In the third year, attracters won an order from the private banking department of a leading joint-stock bank, and during the cooperation period, attractors have built two phases of systems for the bank, through the procurement and deployment of the head office, empowering front-line investment advisors and wealth managers throughout the jurisdiction, and providing full-process solutions for wealth management.

Shi Lei introduced that this solution of the attractor has three characteristics: first, the investment structure of the past trust-based and bank wealth management supplemented by it is converted into a portfolio, and the volatility is reduced through diversified allocation; secondly, it is accompanied by post-investment, and in the whole investment process, it helps customers to monitor whether the invested products are developing as expected, help customers analyze and diagnose in a timely manner; the third is asset allocation, providing a set of standards that can meet diversified needs and improve the efficiency of the industry. This is also the most core technical difficulty that the attractor overcomes.

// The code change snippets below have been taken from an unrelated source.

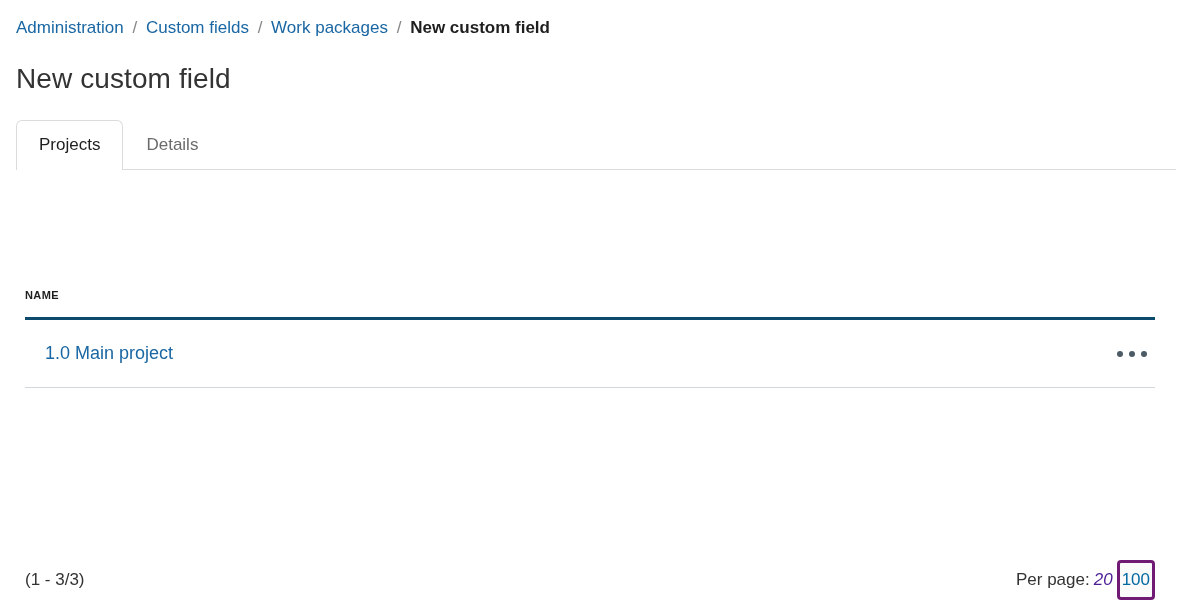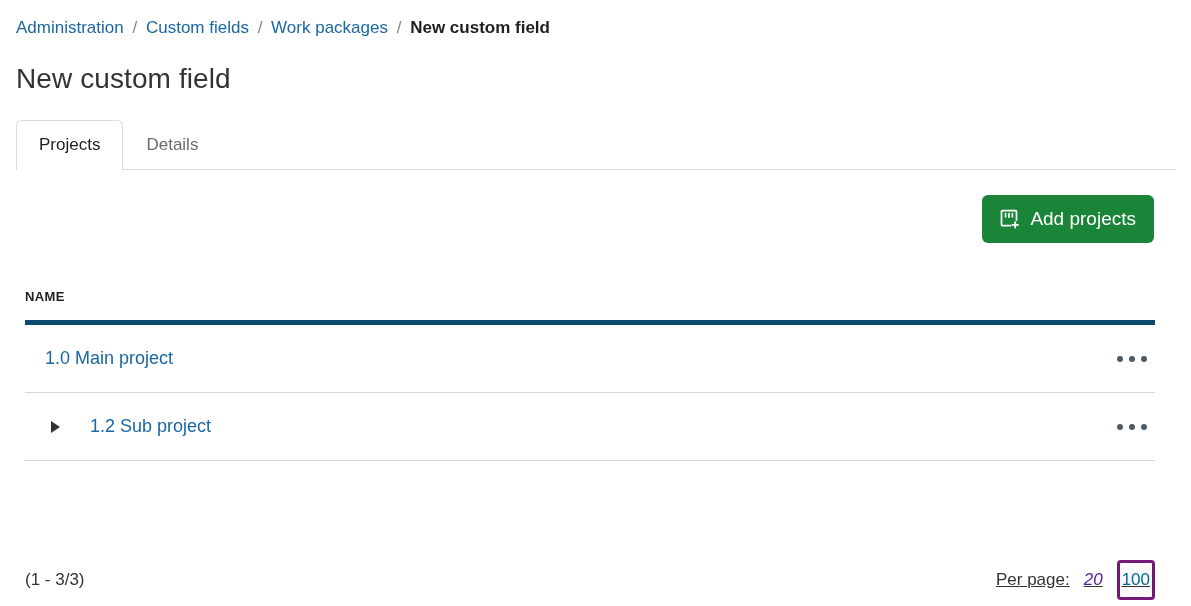--- a/index.html
+++ b/index.html
@@ -152,26 +152,26 @@
     top: 275px;
     width: 1130px;
   }
   table.projects {
     width: 100%;
     border-collapse: collapse;
     table-layout: fixed;
   }
   table.projects th {
     text-align: left;
-    font-size: 13px;
+    font-size: 11px;
     font-weight: bold;
     color: #1f1f1f;
     letter-spacing: 0.4px;
     padding: 14px 0 16px 0;
-    border-bottom: 5px solid #0c4a6e;
+    border-bottom: 3px solid #0c4a6e;
   }
   table.projects td {
     padding: 0;
     height: 67px;
     border-bottom: 1px solid #d0d8de;
     vertical-align: middle;
     font-size: 18px;
   }
   td.col-name a {
     color: #1A67A3;
@@ -242,23 +242,21 @@
     color: #333333;
     margin-top: 12px;
   }
   .pagination-range {
     color: #333333;
     font-size: 17px;
   }
   .per-page {
     display: flex;
     align-items: center;
-    gap: 10px;
-    font-size: 17px;
-    text-decoration: underline;
+    font-size: 17px;
   }
   .per-page-label { color: #333333; }
   .per-page-option {
     font-style: italic;
     color: #4c1d95;
     text-decoration: none;
     padding: 2px 4px;
     cursor: pointer;
   }
   .per-page-option.selected {
@@ -293,32 +291,20 @@
       <div class="tab active">
         <span>Projects</span>
       </div>
       <div class="tab">
         <span>Details</span>
       </div>
       <div class="tabs-underline"></div>
     </div>
   </div>
 
-  <div class="toolbar">
-    <button class="btn-primary">
-      <span class="icon-add-project">
-        <svg width="24" height="24" viewBox="0 0 24 24" fill="none" xmlns="http://www.w3.org/2000/svg" aria-hidden="true">
-          <path d="M19.5 13.2V4.6a.9.9 0 0 0-.9-.9H5.4a.9.9 0 0 0-.9.9v13.2c0 .5.4.9.9.9h8.1" stroke="#ffffff" stroke-width="1.7" stroke-linecap="round" stroke-linejoin="round"></path>
-          <path d="M8.6 6.6v3.2M12 6.6v3.6M15.4 6.6v3.2" stroke="#ffffff" stroke-width="1.7" stroke-linecap="round"></path>
-          <path d="M18.2 15.2v5.4M15.5 17.9h5.4" stroke="#ffffff" stroke-width="1.9" stroke-linecap="round"></path>
-        </svg>
-      </span>
-      <span>Add projects</span>
-    </button>
-  </div>
 
   <div class="table-wrap">
     <table class="projects">
       <thead>
         <tr>
           <th>NAME</th>
           <th class="col-actions"></th>
         </tr>
       </thead>
       <tbody>
@@ -331,35 +317,20 @@
           </td>
           <td class="col-actions">
             <button class="more-btn">
               <span></span>
               <span></span>
               <span></span>
             </button>
           </td>
         </tr>
 
-        <tr>
-          <td class="col-name">
-            <div class="name-cell indent-1">
-              <span class="hierarchy-arrow"></span>
-              <a href="#">1.2 Sub project</a>
-            </div>
-          </td>
-          <td class="col-actions">
-            <button class="more-btn">
-              <span></span>
-              <span></span>
-              <span></span>
-            </button>
-          </td>
-        </tr>
 
 
       </tbody>
     </table>
   </div>
 
   <div class="pagination">
     <div class="pagination-range">(1 - 3/3)</div>
     <div class="per-page">
       <span class="per-page-label">Per page:</span>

Qiao Jia said frankly: "We start from the business, we can even make an infrastructure system, which we are very proud of, but we have not yet begun to make a profit, the current infrastructure supporting the development of the industry, this support has not yet reached the point where it can meet the development of our profit model, so we have to further explore." ”

From the perspective of industry competition needs, with the improvement of the opening up of the domestic securities asset management market to the outside world, a large number of foreign asset management institutions have poured into China. At present, 9 of the world's top 10 asset management companies have settled in China, including BlackRock and Bridgewater. These institutions with more advanced technology are bound to bring more fierce competition to the domestic market, and Chinese-funded institutions need to use asset management technology more urgently to enhance their investment research and risk control capabilities.

The 5-year entrepreneurial road of the fixed income veteran |: the rise of intellectual power in the era of net worth

Attract the team of the child

The 5-year entrepreneurial road of the fixed income veteran |: the rise of intellectual power in the era of net worth

On August 26, the 5th anniversary of the 5th anniversary of the company's founding.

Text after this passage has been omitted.